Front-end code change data
────────────────

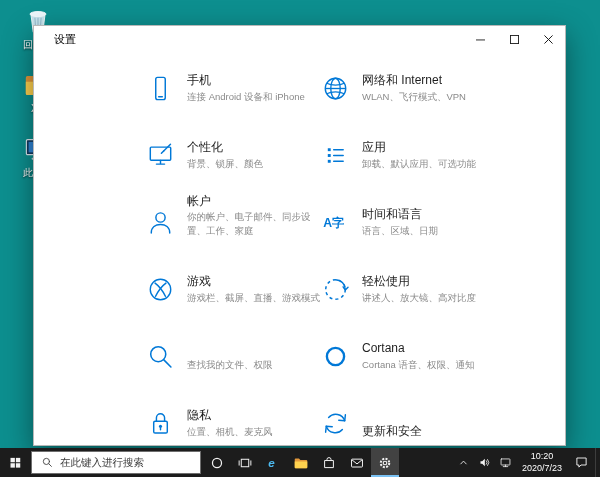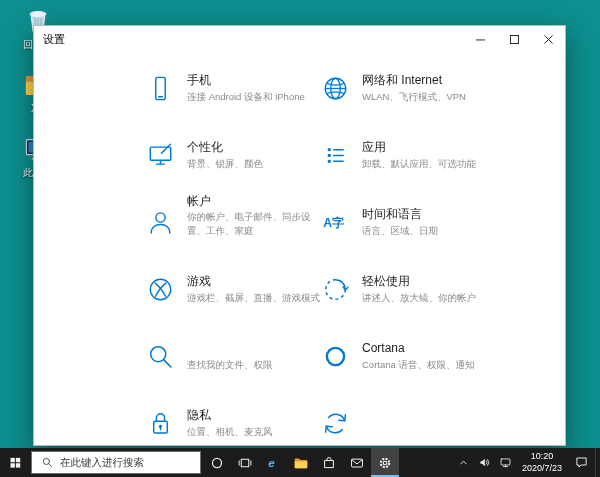--- a/index.html
+++ b/index.html
@@ -16,21 +16,21 @@
   .desk-icon svg{width:30px;height:30px;}
   .desk-icon .lbl{font-size:10px;color:#fff;text-shadow:0 1px 2px rgba(0,0,0,.75);text-align:center;line-height:1.1;}
   
   .window{
     position:absolute;left:33px;top:25px;width:533px;height:421px;
     background:#fff;border:1px solid rgba(0,0,0,.28);
     box-shadow:0 10px 28px rgba(0,0,0,.42);
     display:flex;flex-direction:column;
   }
   .titlebar{height:26px;flex:0 0 auto;display:flex;align-items:stretch;background:#fff;}
-  .title{flex:1;font-size:11px;color:#000;padding-left:9px;display:flex;align-items:center;}
+  .title{flex:1;font-size:11px;color:#000;padding-left:20px;display:flex;align-items:center;}
   .win-controls{display:flex;}
   .win-btn{width:34px;border:none;background:transparent;display:flex;align-items:center;justify-content:center;}
   .wc-ic{width:9px;height:9px;color:#1a1a1a;}
   .content{flex:1;overflow:hidden;}
   .tile-grid{
     display:grid;grid-template-columns:175px 175px;grid-auto-rows:67px;
     margin:-16px 0 0 112px;
   }
   .tile{display:flex;align-items:flex-end;gap:12px;cursor:pointer;}
   .tile-icon{width:29px;height:29px;flex:0 0 auto;color:var(--accent,#0078d7);}
@@ -362,21 +362,21 @@
       <span class="tile-sub">游戏栏、截屏、直播、游戏模式</span>
     </div>
   </div>
 
   <div class="tile">
     <svg class="tile-icon">
             <use href="#ease-of-access-icon" xlink:href="#ease-of-access-icon"></use>
           </svg>
     <div class="tile-text">
       <span class="tile-title">轻松使用</span>
-      <span class="tile-sub">讲述人、放大镜、你的帐户</span>
+      <span class="tile-sub">讲述人、放大镜、高对比度</span>
     </div>
   </div>
 
   <div class="tile">
     <svg class="tile-icon">
             <use href="#search-icon" xlink:href="#search-icon"></use>
           </svg>
     <div class="tile-text">
       <span class="tile-sub">查找我的文件、权限</span>
     </div>
@@ -400,20 +400,21 @@
       <span class="tile-title">隐私</span>
       <span class="tile-sub">位置、相机、麦克风</span>
     </div>
   </div>
 
   <div class="tile">
     <svg class="tile-icon">
             <use href="#update-icon" xlink:href="#update-icon"></use>
           </svg>
     <div class="tile-text">
+      <span class="tile-title">更新和安全</span>
     </div>
   </div>
 </div>
   </div>
 </div>
 
 <div class="taskbar">
   <button class="start-btn">
     <svg>
         <use href="#windows-start-icon" xlink:href="#windows-start-icon"></use>

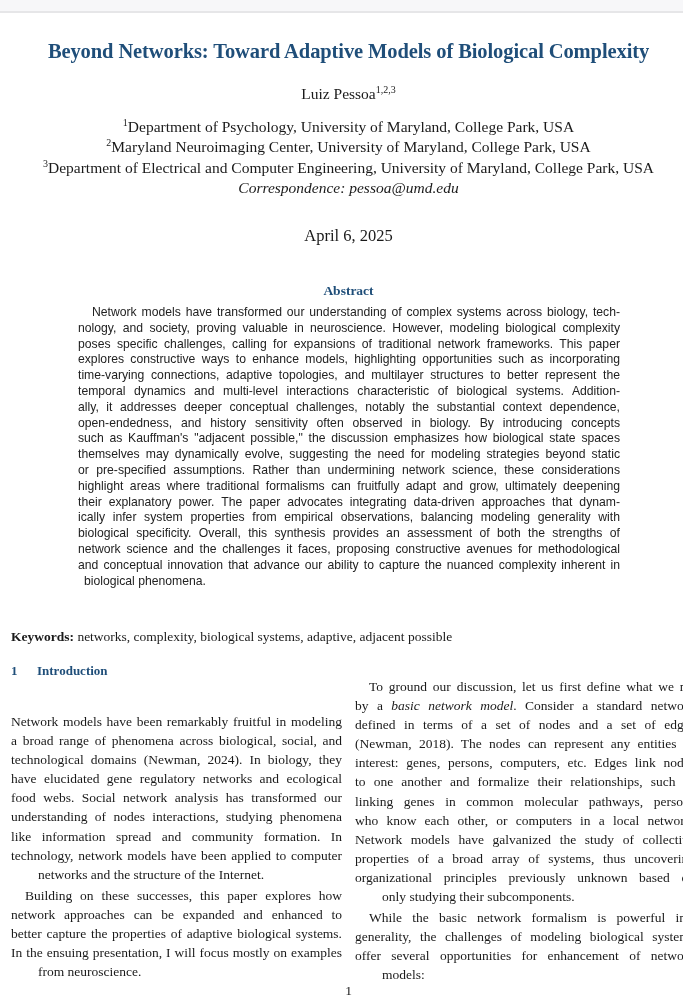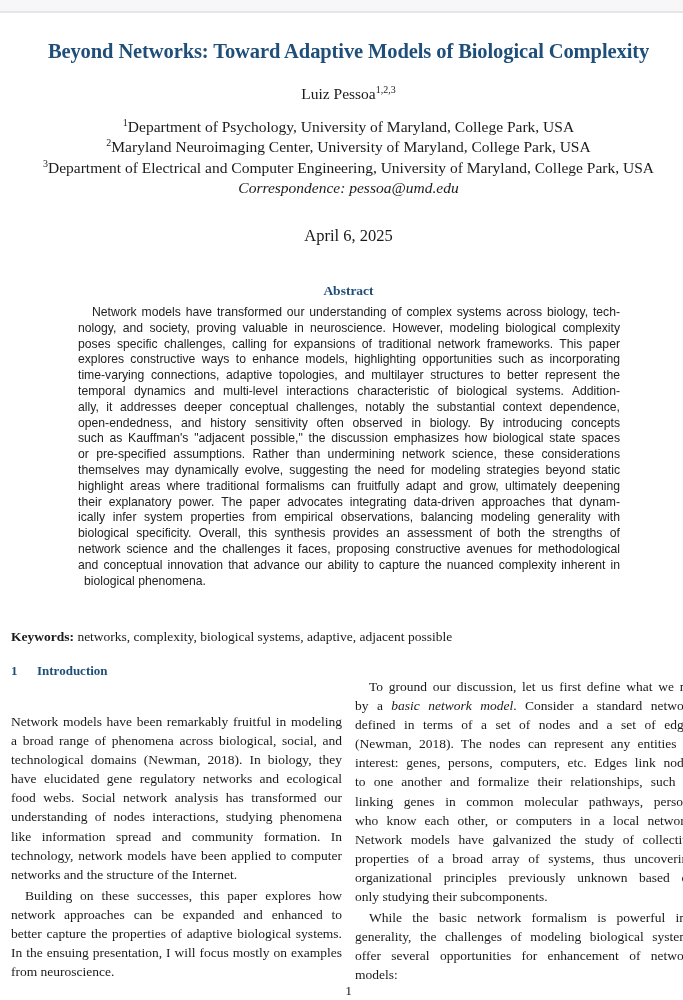--- a/index.html
+++ b/index.html
@@ -75,21 +75,21 @@
       font-size: 13px; font-weight: bold; color: #1f4e79; white-space: nowrap;
     }
     .section-head .num { display: inline-block; width: 26px; }
     .col {
       position: absolute;
       font-size: 13.5px;
       line-height: 19.1px;
       color: #1a1a1a;
     }
     .col .line { display: block; white-space: nowrap; text-align: justify; text-align-last: justify; height: 19.1px; }
-    .col .line.last { text-align-last: left; }
+    .col .line.last { text-align-last: left; margin-left: 27px; }
     .col .indent { padding-left: 14px; }
     .col-left { top: 699px; left: 11px; width: 331px; }
     .col-right { top: 664px; left: 355px; width: 340px; }
     .col-right .line { width: 340px; }
     .gap { height: 2px; }
     .pagenum {
       position: absolute; top: 970px; left: 0; width: 697px;
       text-align: center; font-size: 13.5px;
     }
     em { font-style: italic; }
@@ -125,22 +125,22 @@
   <div class="abstract" id="abstract">
       <span class="line indent">Network models have transformed our understanding of complex systems across biology, tech-</span>
       <span class="line">nology, and society, proving valuable in neuroscience.  However, modeling biological complexity</span>
       <span class="line">poses specific challenges, calling for expansions of traditional network frameworks.  This paper</span>
       <span class="line">explores constructive ways to enhance models, highlighting opportunities such as incorporating</span>
       <span class="line">time-varying connections, adaptive topologies, and multilayer structures to better represent the</span>
       <span class="line">temporal dynamics and multi-level interactions characteristic of biological systems.  Addition-</span>
       <span class="line">ally, it addresses deeper conceptual challenges, notably the substantial context dependence,</span>
       <span class="line">open-endedness, and history sensitivity often observed in biology.  By introducing concepts</span>
       <span class="line">such as Kauffman's "adjacent possible," the discussion emphasizes how biological state spaces</span>
+      <span class="line">themselves may dynamically evolve, suggesting the need for modeling strategies beyond static</span>
       <span class="line">or pre-specified assumptions.  Rather than undermining network science, these considerations</span>
-      <span class="line">themselves may dynamically evolve, suggesting the need for modeling strategies beyond static</span>
       <span class="line">highlight areas where traditional formalisms can fruitfully adapt and grow, ultimately deepening</span>
       <span class="line">their explanatory power.  The paper advocates integrating data-driven approaches that dynam-</span>
       <span class="line">ically infer system properties from empirical observations, balancing modeling generality with</span>
       <span class="line">biological specificity.  Overall, this synthesis provides an assessment of both the strengths of</span>
       <span class="line">network science and the challenges it faces, proposing constructive avenues for methodological</span>
       <span class="line">and conceptual innovation that advance our ability to capture the nuanced complexity inherent in</span>
       <span class="line last">biological phenomena.</span>
     </div>
 
   <div class="keywords">
@@ -148,21 +148,21 @@
     <span>networks, complexity, biological systems, adaptive, adjacent possible</span>
   </div>
 
   <div class="section-head">
     <span class="num">1</span><span>Introduction</span>
   </div>
 
   <div class="col col-left" id="col-left">
       <span class="line">Network models have been remarkably fruitful in modeling</span>
       <span class="line">a broad range of phenomena across biological, social, and</span>
-      <span class="line">technological domains (Newman, 2018).  In biology, they</span>
+      <span class="line">technological domains (Newman, 2024).  In biology, they</span>
       <span class="line">have elucidated gene regulatory networks and ecological</span>
       <span class="line">food webs.  Social network analysis has transformed our</span>
       <span class="line">understanding of nodes interactions, studying phenomena</span>
       <span class="line">like information spread and community formation.  In</span>
       <span class="line">technology, network models have been applied to computer</span>
       <span class="line last">networks and the structure of the Internet.</span>
       <div class="gap"></div>
       <span class="line indent">Building on these successes, this paper explores how</span>
       <span class="line">network approaches can be expanded and enhanced to</span>
       <span class="line">better capture the properties of adaptive biological systems.</span>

────────────────

What you are asked to do
Look through the entries above. Copy each line in which the string "beyond" occurs.

Worked solution
+      <span class="line">themselves may dynamically evolve, suggesting the need for modeling strategies beyond static</span>
-      <span class="line">themselves may dynamically evolve, suggesting the need for modeling strategies beyond static</span>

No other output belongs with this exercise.